Figure 4. UBA domain of UBQLN1 is responsible for stabilization of BCLb^WT.

293T cells were transfected with MIG-BCLb^WT, MIG-BCLb^WT, MIG-BCLb^ΔTM, FLAG-UBQLN1^WT, domain deletion constructs FLAG-UBQLN1^112X and FLAG-UBQLN1^ΔUBA as indicated. 36 hours post transfection, cells were treated with the indicated inhibitor for 16 hours; vehicle (−), translational elongation inhibitor Cycloheximide (CH) and proteasomal inhibitors MG132 (MG), Epoximicin (Epoxi.) and Bortezomib (Bortez.).

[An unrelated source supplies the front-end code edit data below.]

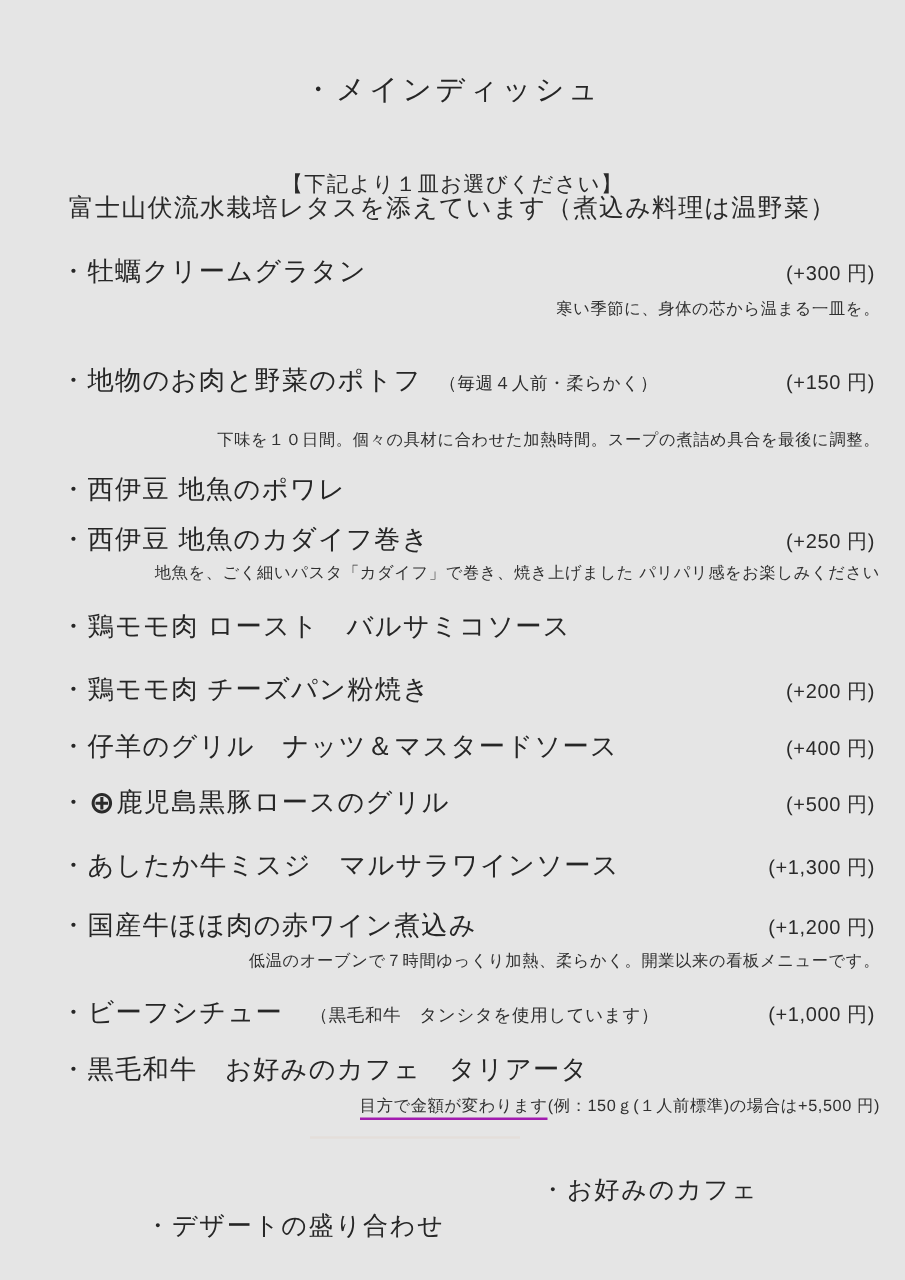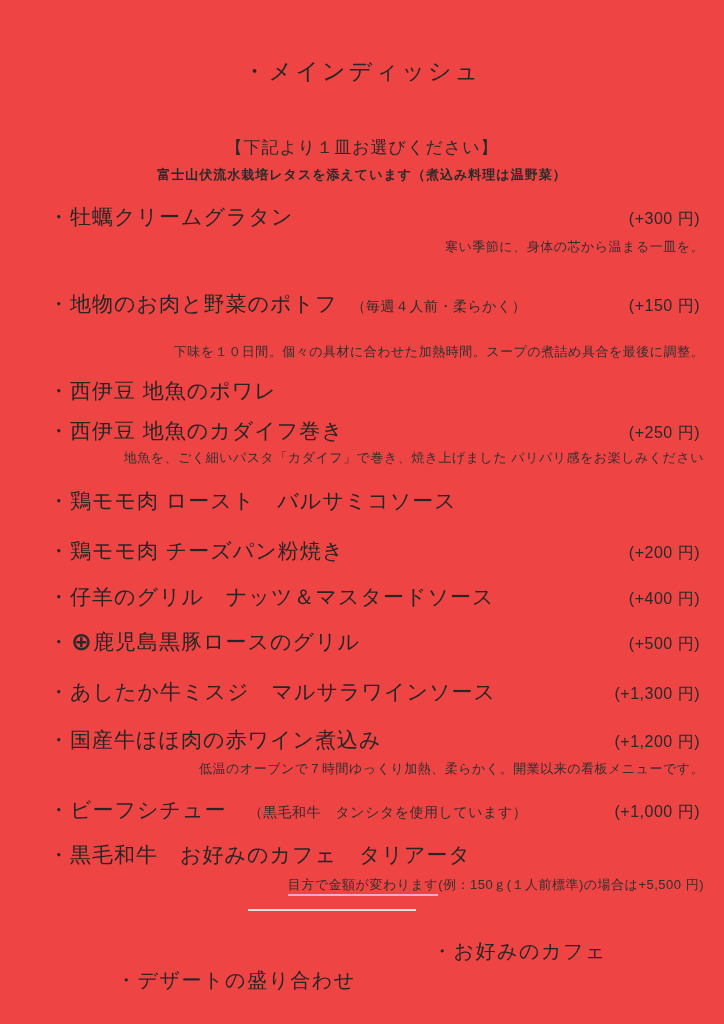--- a/index.html
+++ b/index.html
@@ -12,7 +12,7 @@
     width: 724px;
     height: 1024px;
     margin: 0 auto;
-    background: #ef4444;
+    background: #e5e5e5;
     font-family: "Liberation Sans", "DejaVu Sans", sans-serif;
     color: #2a2a2a;
     overflow: hidden;

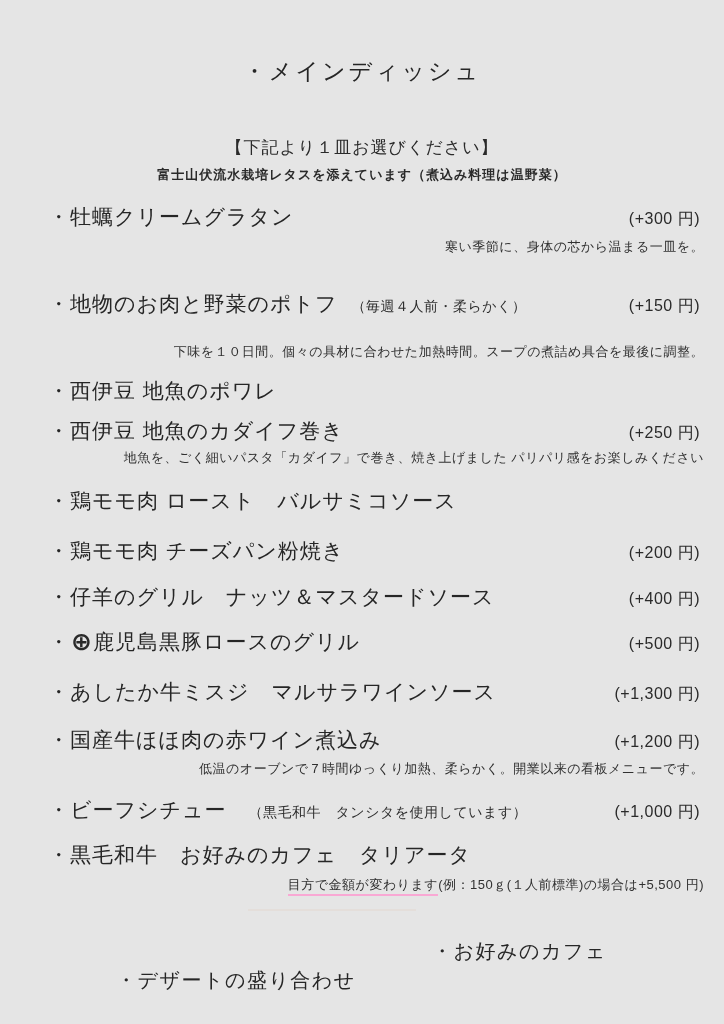--- a/index.html
+++ b/index.html
@@ -37,10 +37,9 @@
     margin-top: 32px;
   }
   .lead {
-    top: 166px;
-    font-size: 13px;
+    top: 153px;
+    font-size: 20px;
     letter-spacing: 1px;
-    font-weight: bold;
   }
   .row {
     position: absolute;

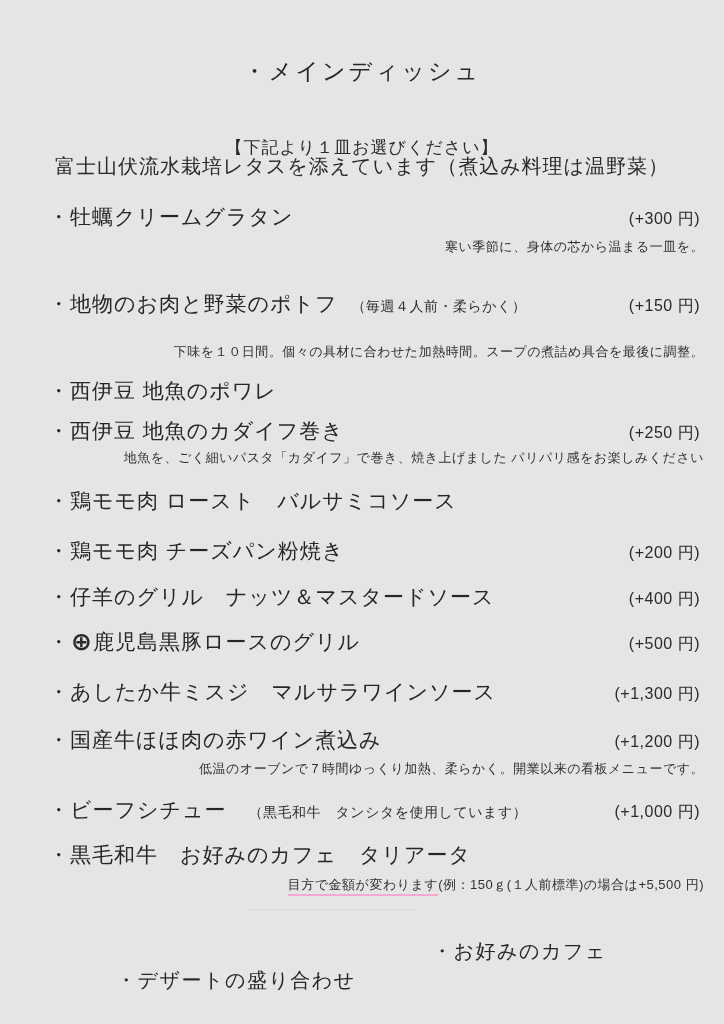--- a/index.html
+++ b/index.html
@@ -92,7 +92,7 @@
     white-space: nowrap;
   }
   .note .underlined {
-    border-bottom: 2px solid #f9a8d4;
+    border-bottom: 2px solid #a21caf;
     padding-bottom: 2px;
   }
   .ghost-line {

Cells were lysed and Western Blot analyses were performed with the indicated antibody. (A) Stability of BCLb^WT and BCLb^K0 was tested in the presence of UBQLN1, when exposed to the indicated inhibitors for 16 hours. (B) Experiment was performed as in A but in the presence of UBQLN1. As seen in A, expression of BCLb^WT is lost upon exposure to CH for 16 hours, but in the presence of UBQLN1, it is stabilized. Loss of BCLb^WT seen with proteasomal inhibitors is also rescued by the presence of UBQLN1. UBQLN1 also prevents loss of BCLb^K0 seen with MG132. (C) Experiment was performed as in A in the presence of CH and domain deletion constructs of UBQLN1 and we mapped the UBA domain to be responsible for stabilizing BCLb^WT. Both UBQLN^112X and UBQLN1^ΔUBA failed to prevent loss of BCLb^WT. (D) Stability of BCLb^ΔTM was tested similar to BCLb^WT and BCLb^K0. BCLb^ΔTM is generally less stable than BCLb^WT and presence of UBQLN1 does not alter its expression.